We also see differences across the content of de jure policies that states adopt, which also varies regionally. The data shows that most policies do not guarantee access to citizenship, travel, or identification documents for IDPs. This is important for several reasons. First, if IDPs lack documentation proving that they are citizens, they may be denied access to services, or subjected to arbitrary detention. Second, proof of licenses required to practice a profession might prevent IDPs from earning a living in new locales, and missing death certificates that prove inheritance can impede access to resources (Personal communication to Steele and Lichtenheld, Martina Caterina, UNHCR). Third, many refugees are IDPs first, so lacking documents can complicate the process of achieving refugee status or asylum and lead to statelessness.

One question these data raise is why states have adopted the policies they have. For instance, why do some policies guarantee IDPs’ freedom of movement, while others do not? We can also ask how these “official” policies on paper diverge from practices on the ground, or de facto policies. In partnership with Stephanie Schwartz, we have launched a project to conceptualize and document the intersection of de jure and de facto responses. We believe that while an important focus rests on the gaps in implementation, often the practices diverge from policy – sometimes in a purposeful way – that can actually undermine the official policy (Schwartz, 2023). As a result, we have states that may have de jure liberal policies but illiberal de facto practices that are not simply a matter of failure to implement the policy evenly.

This is especially important to consider given that recent scholarship on state strategies like delegation, indifference, and ambiguity in response to asylum-seeking demonstrates that responses to displacement that are available to states includes actions and inactions that both overlap with and are distinct from national law and administrative policy (Janmyr and Mourad, 2018; Norman, 2020; Abdelaaty, 2021; Stel, 2021). As such, a measure of state responses to displacement must include not only what states say they do on paper, but what they actually do in practice.

Our working concept of responses features two dimensions: if responses are formalized or de facto; and how liberal or illiberal they are. While states often formalize their responses to forced displacement, they do not always adopt policies or legislation to manage refugees or IDPs. At the same time, new research shows that a lack of formal response does not mean inaction by governments (Schwartz, 2023).
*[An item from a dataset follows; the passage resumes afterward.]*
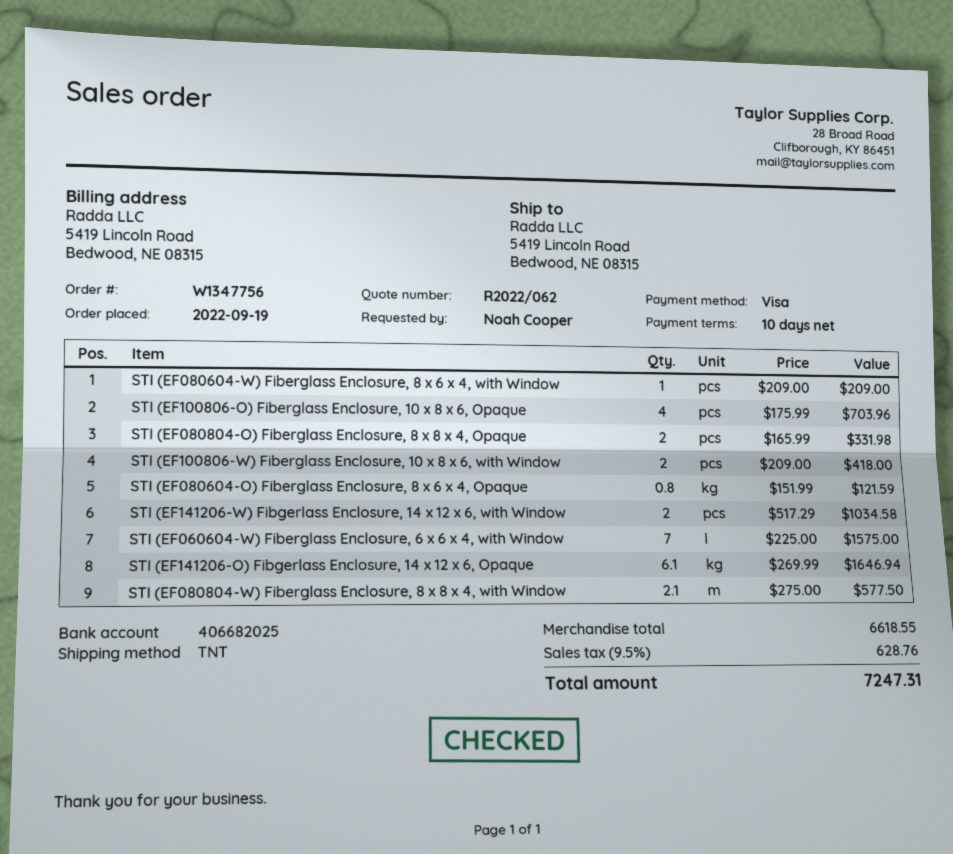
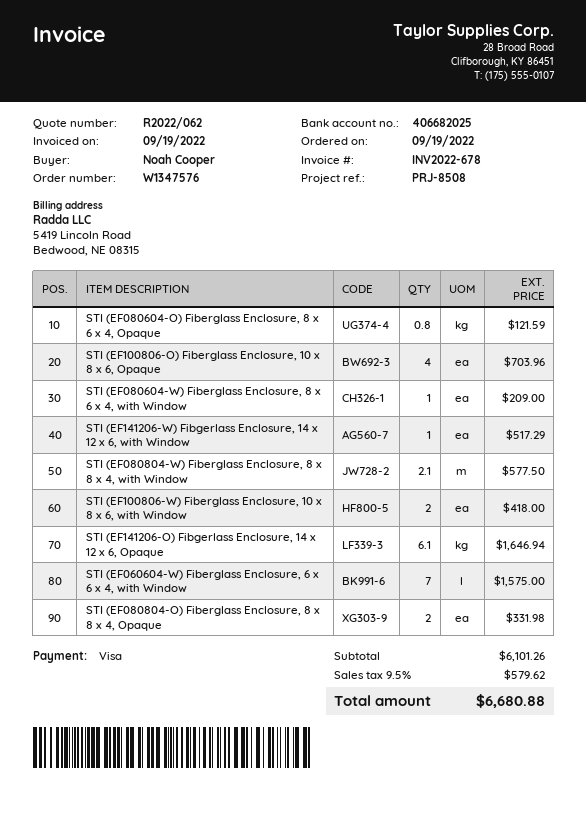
order number: W1347756 -> W1347576
STI (EF141206-W) Fibgerlass Enclosure, 14 x 12 x 6, with Window: 2 for 1034.58 -> 1 for 517.29
subtotal: 6618.55 -> 6101.26
tax: 9.5% = 628.76 -> 9.5% = 579.62
total: 7247.31 -> 6680.88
Our working definition of “de facto” responses is actions that are implemented through policy-making channels and/or by state actors, but not formalized within a policy framework, or through legislation or executive decrees. The concept captures policy implementation with “ambiguity” (Matland, 1995), strategic indifference (Norman, 2020), or delegation (Abdelaaty, 2021). It also captures both informal strategies of state actors and practices – actions that are not explicitly adopted as a strategy but are nonetheless tolerated by authorities (Wood, 2018). We use “de facto” as a broader category that does not presuppose the motivation for the response.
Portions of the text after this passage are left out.